What you should do: Without the images, write out the whole listing exactly.

***

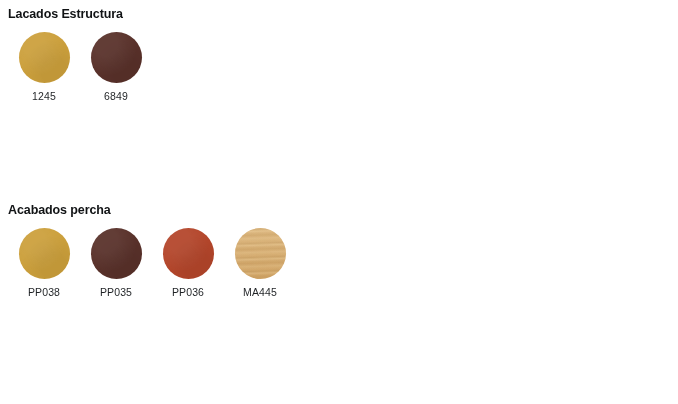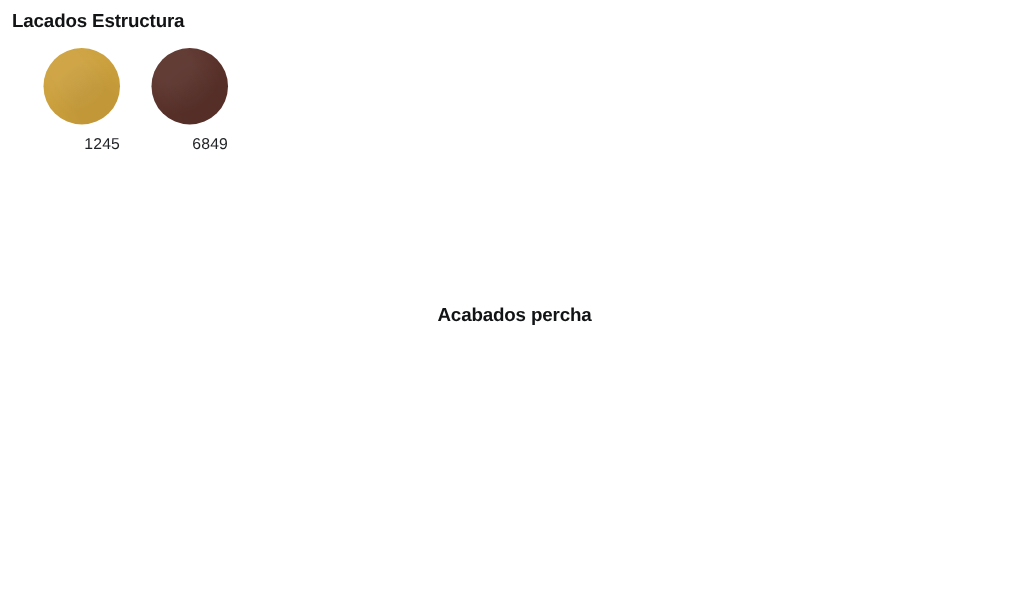--- a/index.html
+++ b/index.html
@@ -57,7 +57,7 @@
     flex: 0 0 72px;
     display: flex;
     flex-direction: column;
-    align-items: flex-end;
+    align-items: center;
   }
   .swatch-dot {
     width: 51px;

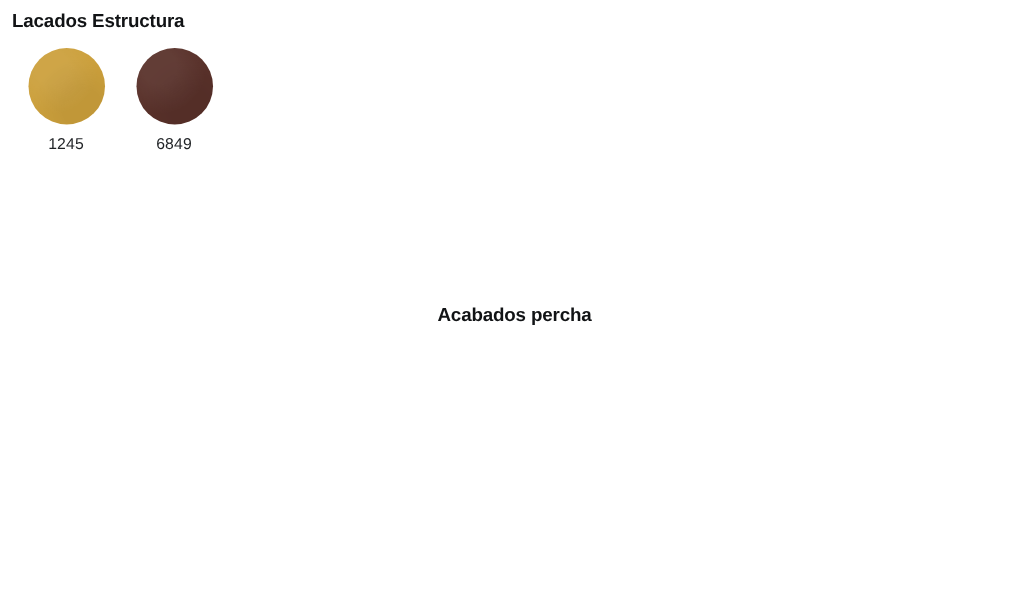--- a/index.html
+++ b/index.html
@@ -40,7 +40,7 @@
     line-height: 16px;
   }
   #section-lacados .section-title { padding-top: 6px; }
-  #section-acabados .section-title { padding-top: 6px; text-align: center; }
+  #section-acabados .section-title { padding-top: 6px; }
 
   .swatch-row {
     display: flex;

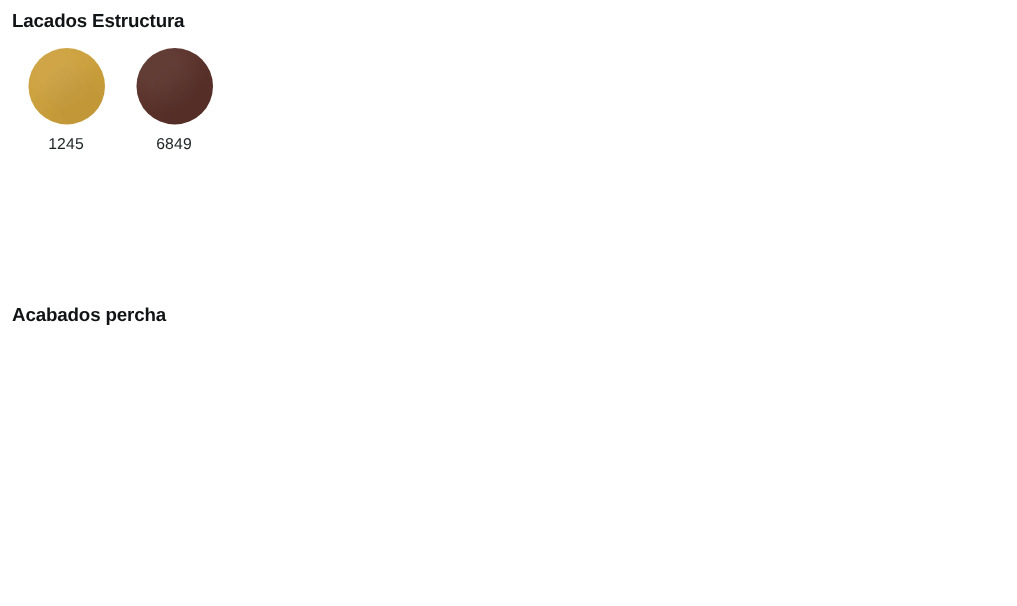--- a/index.html
+++ b/index.html
@@ -125,6 +125,24 @@
 
   <div class="section" id="section-acabados">
     <div class="section-title">Acabados percha</div>
+    <div class="swatch-row row-first">
+        <div class="swatch-cell">
+          <div class="swatch-dot" style="background: rgb(204, 160, 60);"></div>
+          <div class="swatch-label">PP038</div>
+        </div>
+        <div class="swatch-cell">
+          <div class="swatch-dot" style="background: rgb(89, 49, 42);"></div>
+          <div class="swatch-label">PP035</div>
+        </div>
+        <div class="swatch-cell">
+          <div class="swatch-dot" style="background: rgb(180, 70, 43);"></div>
+          <div class="swatch-label">PP036</div>
+        </div>
+        <div class="swatch-cell">
+          <div class="swatch-dot wood" style="background: rgb(214, 171, 109);"></div>
+          <div class="swatch-label">MA445</div>
+        </div>
+      </div>
     <div class="swatch-row row-second"></div>
   </div>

***

Task response:
--- a/index.html
+++ b/index.html
@@ -57,7 +57,7 @@
     flex: 0 0 72px;
     display: flex;
     flex-direction: column;
-    align-items: flex-end;
+    align-items: center;
   }
   .swatch-dot {
     width: 51px;

--- a/index.html
+++ b/index.html
@@ -40,7 +40,7 @@
     line-height: 16px;
   }
   #section-lacados .section-title { padding-top: 6px; }
-  #section-acabados .section-title { padding-top: 6px; text-align: center; }
+  #section-acabados .section-title { padding-top: 6px; }
 
   .swatch-row {
     display: flex;

--- a/index.html
+++ b/index.html
@@ -125,6 +125,24 @@
 
   <div class="section" id="section-acabados">
     <div class="section-title">Acabados percha</div>
+    <div class="swatch-row row-first">
+        <div class="swatch-cell">
+          <div class="swatch-dot" style="background: rgb(204, 160, 60);"></div>
+          <div class="swatch-label">PP038</div>
+        </div>
+        <div class="swatch-cell">
+          <div class="swatch-dot" style="background: rgb(89, 49, 42);"></div>
+          <div class="swatch-label">PP035</div>
+        </div>
+        <div class="swatch-cell">
+          <div class="swatch-dot" style="background: rgb(180, 70, 43);"></div>
+          <div class="swatch-label">PP036</div>
+        </div>
+        <div class="swatch-cell">
+          <div class="swatch-dot wood" style="background: rgb(214, 171, 109);"></div>
+          <div class="swatch-label">MA445</div>
+        </div>
+      </div>
     <div class="swatch-row row-second"></div>
   </div>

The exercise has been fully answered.